Growth in a Time of Debt

This very famous economics paper shows that countries with debt over 90% of their gross domestic product (GDP) have a negative growth rate; this paper was published at the same time that Greece was having an economic crisis. But no one could actually reproduce the conclusions that the authors had – researchers could not replicate the results of the paper. Eventually, researchers from UMass asked the authors for their data (Excel spreadsheet), and it turned out that there was a mistake in one of their Excel formulas, where they erroneously excluded 5 countries from their study. If results were made reproducible since the beginning, this mistake would have been discovered way earlier – maybe in time for publication, by reviewers – and which would avoid the bad publicity.

CONVERSATION BREAK 2:

Have you had similar experiences with messy data? With your data or other people’s?


But there’s no easy conversion standard for other kinds of data, such as names. If you wanted to get all rows with the name “Nicholas Wolf”, you’d miss the rows that had “NICHOLAS WOLF”, and “Wolf, Nicholas”. Even differences in capitalization throws off most programs.

It’s easy enough to write a piece of software that ignores capitalization and punctuation. It takes a little more thinking to have that software ignore middle initials and names if they exist in certain rows but not others. You can see how doing all of this would be tedious. Enter OpenRefine!

2.2 Open Refine

OpenRefine, formerly Google Refine and before that Freebase Gridworks, is an open source tool that allows users to load data, clean it quickly and accurately, transform it, and even geocode it. The main use of OpenRefine is data cleanup and transformation to other formats. What’s more, is that all actions that were done on a dataset are stored in a project and can be replayed on another dataset!

Why Use OpenRefine?

  • Simple installation
  • Lots of great import formats: TSV, CSV, XML, RDF Triples, JSON, Google Sheets, Excel
  • Upload from local drive or import from URL
  • Many export formats: TSV, CSV, Excel, HTML table
  • Works with large-ish datasets (100,000 rows). Can adjust memory allocation to accommodate larger datasets.
  • Useful extensions: geoXtension, Opentree for phylogenetic trees from Open Tree of Life, and many more (listed here, scroll to ‘extensions’)!
  • Active development community

Getting Help

All the documentation, books, and tutorial videos are hosted at openrefine.org. There is also a Google Group where you can both search for questions (and get answers!) and post your own question (and get answers!). There is also a very detailed Wiki that helps find relevant functions quickly.

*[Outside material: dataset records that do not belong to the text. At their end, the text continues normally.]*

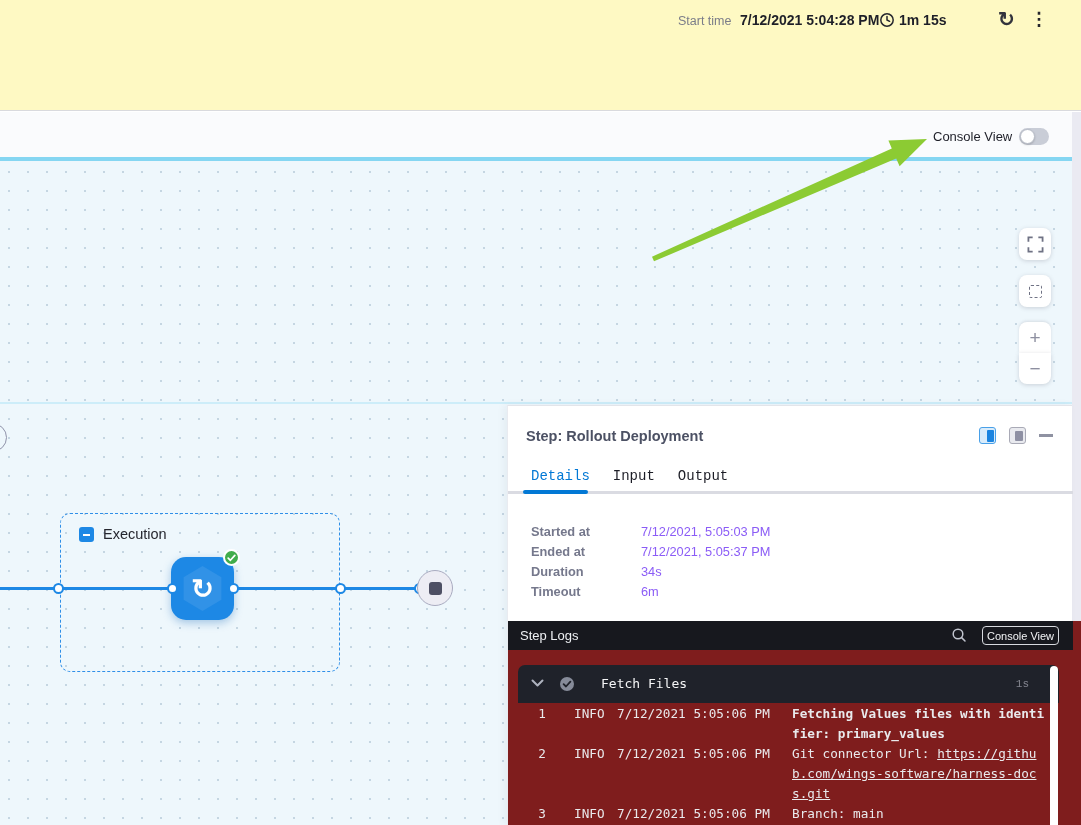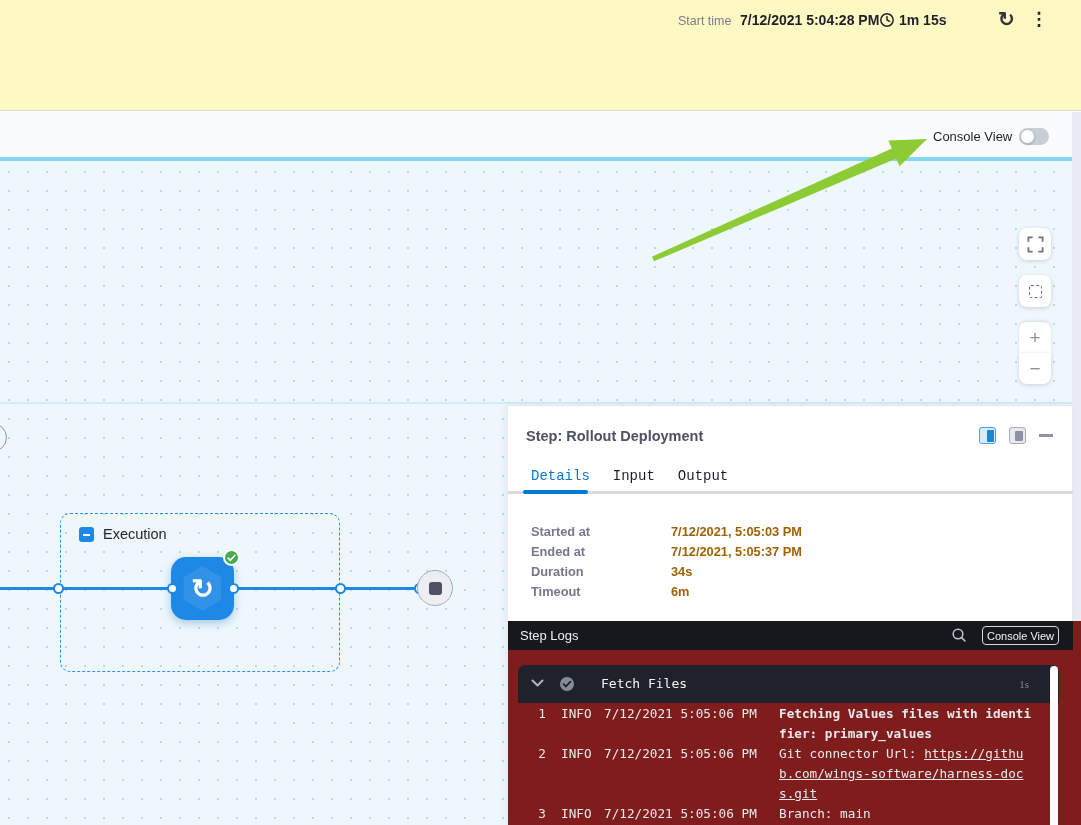--- a/index.html
+++ b/index.html
@@ -85,43 +85,43 @@
   .tabs { position:absolute; left:23px; top:62px; display:flex;font-family:Liberation Mono, monospace; }
   .tab { font-size:14px; color:#1c1d26; cursor:pointer; }
   .tab + .tab { margin-left:23px; }
   .tab.active { color:#0278d5; }
   .tab-divider { position:absolute; left:0; top:85px; width:565px; height:2.5px; background:#dadbe2; }
   .tab-underline { position:absolute; left:15px; top:84px; width:65px; height:4px; background:#0278d5;
                    border-radius:2px; z-index:2; }
   .detail-rows { position:absolute; left:23px; top:115px; }
   .detail-row { display:flex; height:20px; align-items:center; }
   .detail-row .dl { width:110px; font-size:12.8px; font-weight:600; color:#75788c; }
-  .detail-row .dv { font-size:12.8px; font-weight:700; color:#a16207;margin-left:30px; }
+  .detail-row .dv { font-size:12.8px; font-weight:400; color:#8b5cf6; }
 
   
   .logs { position:absolute; left:0; top:215px; width:583px; height:205px; background:#7f1d1d; overflow:hidden; }
   .logs-bar { position:absolute; left:0; top:0; width:565px; height:29px; background:#17181e; }
   .logs-title { position:absolute; left:12px; top:7px; font-size:13px; color:#eef0f3; }
   .logs-search { position:absolute; left:443px; top:6px; cursor:pointer; }
   .logs-cv-btn { position:absolute; left:474px; top:5px; width:77px; height:19px; border:1px solid #d7d9de;
                  border-radius:4px; color:#f2f3f5; font-size:11px; display:flex; align-items:center;
                  justify-content:center; cursor:pointer; background:transparent; }
   .log-group { position:absolute; left:10px; top:44px; width:541px; height:38px; background:#1f222a;
                border-radius:7px 7px 0 0; cursor:pointer; }
   .lg-chevron { position:absolute; left:13px; top:13px; }
   .lg-check { position:absolute; left:41px; top:11px; }
   .lg-name { position:absolute; left:83px; top:11px; font-family:"DejaVu Sans Mono", monospace;
              font-size:13px; color:#f5f6f7; }
-  .lg-dur { position:absolute; right:30px; top:13px; font-family:Liberation Serif, serif;
+  .lg-dur { position:absolute; right:30px; top:13px; font-family:Liberation Mono, monospace;
             font-size:11px; color:#83858f; }
   .log-lines { position:absolute; left:0; top:83px; width:565px;
                font-family:"DejaVu Sans Mono", monospace; font-size:12.7px; line-height:20px; color:#e9e9ec; }
   .log-row { display:flex; padding-left:20px; }
   .log-num { width:18px; text-align:right; flex:none; }
-  .log-level { width:31px; margin-left:15px; flex:none; }
+  .log-level { width:31px; margin-left:28px; flex:none; }
   .log-time { width:154px; margin-left:12px; flex:none; }
   .log-msg { width:33.4ch; margin-left:21px; word-break:break-all; white-space:pre-wrap; }
   .log-msg.bold { font-weight:700; }
   .log-link { color:#e9e9ec; text-decoration:underline; }
   .log-scrollbar { position:absolute; left:542px; top:45px; width:8px; height:166px; background:#fff;
                    border-radius:4px; cursor:pointer; }
 
   
   .arrow-overlay { position:absolute; left:0; top:0; width:1081px; height:825px; z-index:30; pointer-events:none; }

2.2.1 Installation & Running

To make sure your installation goes through smoothy, ensure you have the most updated Java JRE installed (get it from java.com/en/download/). You can then download and install Open Refine at openrefine.org/download.html.

In Windows, you can start the OpenRefine program by double-clicking on the openrefine.exe file. Java services will start automatically on your machine, and a terminal windows pops up! You don’t need to do anything with this terminal – just let it run in the background. A browser window will open in your default browser to begin your OpenRefine session. On a Mac, OpenRefine can be launched from your Applications folder. If you are using Linux, you will need to navigate to your OpenRefine directory in the command line and run ./refine.

Note: If a new browser window does not open, then go to your favourite browser and visit the URL 127.0.0.1:3333/. Even though OpenRefine works in the browser, we are using it 100% locally.

2.2.2 Starting a Project

Once OpenRefine is launched in your browser, you’ll see three options on the left sidebar: Create Project, Open Project, and Import Project. We are going to start a new project!

  1. Click Create Project and select Get data from This Computer.
  2. Click Choose Files and select the dataset you’ve downloaded for this class. Click Open or double-click on the filename.
  3. Click Next>> under the browse button to upload the data into OpenRefine.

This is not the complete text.